Firing was beginning again in the square. Some of the buildings around the Plaza were well armed and intended to contest our presence.

At the end of the Plaza beside a church was the town hall. A group of soldiers moved to attack this, and among them were Bagnal and Carey. I saw them meet with resistance at the door and then force it and go in. Victor said:

“Let me see this wound.”

“No, I’ll do.” Remembering my last meeting with Sue, “I want plunder, Victor.”

When we got to the town hall the ground floor had already been cleared. Pictures and furniture lay wrecked everywhere, books and parchments scattered, one or two wounded lying about. But when we came to the broad central stairs we saw that the whole of the first flight was littered with dead men, and most of them were English. Blood made the steps slippery, broken banisters stood out like raw stumps; at the top an enormous Franciscan friar lay clutching a pike that protruded from his stomach; like the rest he was dead. The only live one was an English soldier tying up a deep gash on his leg.

“‘E stood athwart the stairs,” he said, thumbing towards the friar. “Wi’ a great axe in ‘is ‘ends. Nine of us ‘e killed afore we cotched ‘im. Nine good men gone for one shaven monk. Two o’ my friends, devil take ‘im. Reckon ‘e ‘ad the strength of the devil too!“

We climbed across the piled bodies. On this floor you could hear the fighting still in progress. I stayed Victor, who was for pushing forward.

“We’ll find nothing here that’s not broken up or already bespoke. There’s a church next door.”

“Essex ordered no desecration.”

“What he does not see he’ll not complain of. Look out of this window. It’s no sort of drop compared to the city wall, and I’d guess that door leads into the church.”

Victor still hesitated, so I said: “Let me go ahead and I’ll tell you what I find.”

“No … if you go, I’ll come.”

The church was as dark as the churches I remembered in Madrid. The sun was setting, and only a few coloured shafts came from it high up in the nave; if it had not been for the candles at the High Altar and before the Virgin in the side chapel we should have been unable to see our way.

The place was empty, heavy only with the smell of incense and flowers. I knew the orders: no desecration of churches, no women to be molested, discipline even to be preserved in the sacking of the town. The penalty for a breach, at least for the common soldier, was death. But death from either side had in a few short hours become a commonplace.

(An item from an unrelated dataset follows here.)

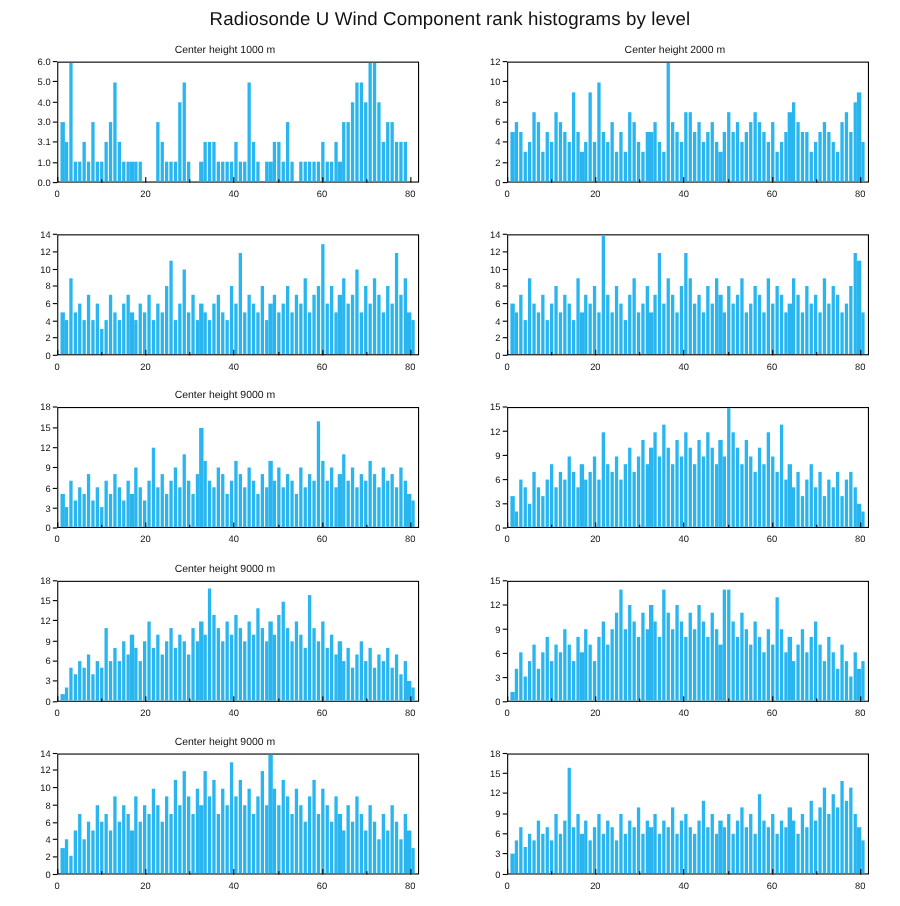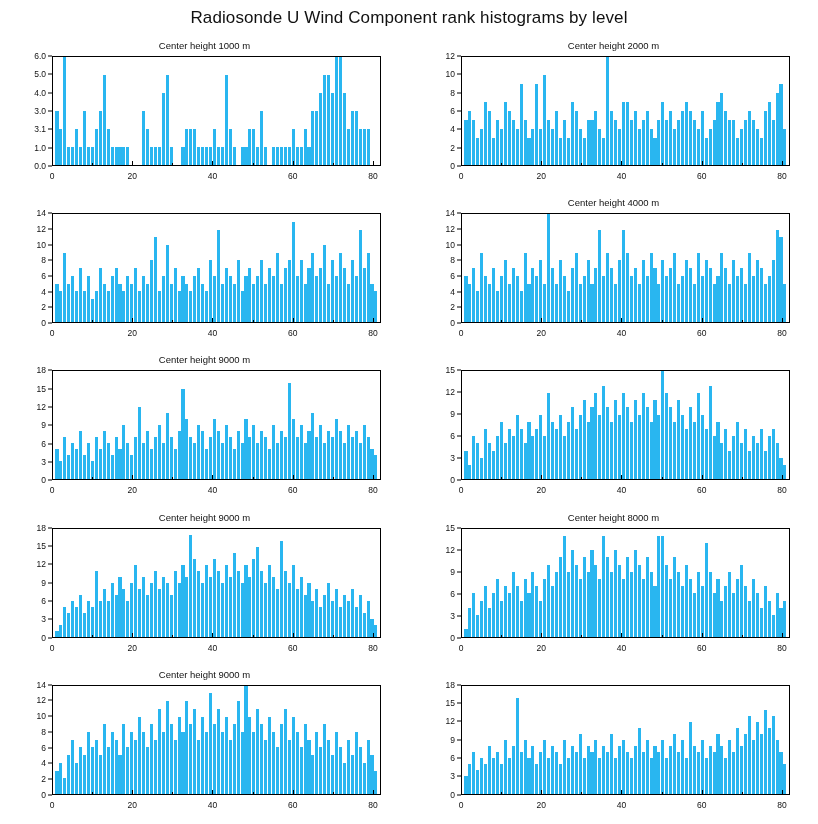"Center height 4000 m" div.panel-title { html: <div>Center height 4000 m</div> -> none }
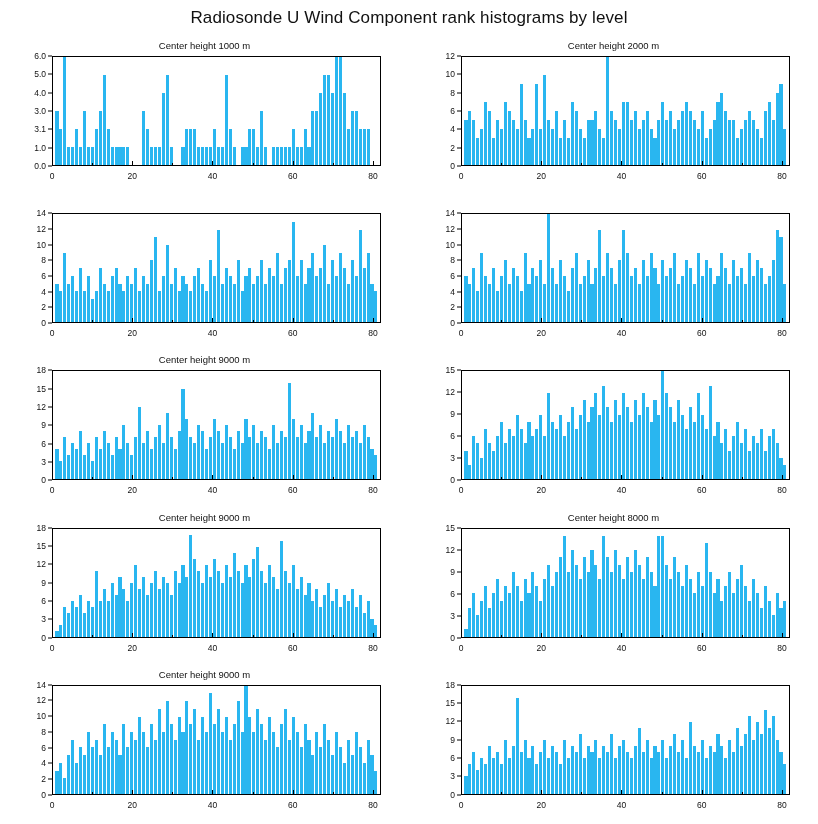"Center height 8000 m" div.panel-title { html: <div>Center height 8000 m</div> -> none }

I went up to the High Altar and seized the cross. The whole was too heavy to carry away and was gilt on some common metal, but there were jewels in it, and having lifted it to the floor I began to prise these out with the point of my dagger. Victor after some more hesitation disappeared into the darkness behind the altar, and I heard him hacking at something, but his heart was not in it.

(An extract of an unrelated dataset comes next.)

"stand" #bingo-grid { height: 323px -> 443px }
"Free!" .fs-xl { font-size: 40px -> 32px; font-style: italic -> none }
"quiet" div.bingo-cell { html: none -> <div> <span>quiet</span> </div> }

I got eight jewels; five were big stones of a semi-precious nature, but the other three were rubies. There were four silver candlesticks beside the altar, and behind these two angels holding jewelled wreaths. These I also stripped, but after lifting the candlesticks down I left them on the altar steps, knowing them too heavy to carry.

Because of having snuffed four of the candles, the church was even darker. Shots and commotion echoed outside. We were as if in a dark pool while the strife of the world eddied to the brim.

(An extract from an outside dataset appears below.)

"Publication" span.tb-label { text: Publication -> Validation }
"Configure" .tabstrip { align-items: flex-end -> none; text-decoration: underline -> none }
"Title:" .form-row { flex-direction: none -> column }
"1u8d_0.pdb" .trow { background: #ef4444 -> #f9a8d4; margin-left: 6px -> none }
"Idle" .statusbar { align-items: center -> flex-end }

I went over to the lady chapel because sometimes these are as richly ornamented as the main altars. Here about twenty candles burned, some tall like a young man’s life, others old and “uttering. A few simple posies lay at the Virgin’s feet and a ring had been hung on an outstretched finger. She looked out, glazed and dumb, at the corners of her waxen lips a fixed half smile of compassion, but no understanding.

At that moment I thought my loss of blood had overcome me and I was losing my senses, for I seemed to see suddenly not one Virgin but upwards of a dozen, all peering out of the darkness behind her, all with fixed stares and not a half-smile among them. But whereas the first Virgin gazed across the church in contemplation of the polished marble pillars of the lady chapel, all the other stares were fixed on me.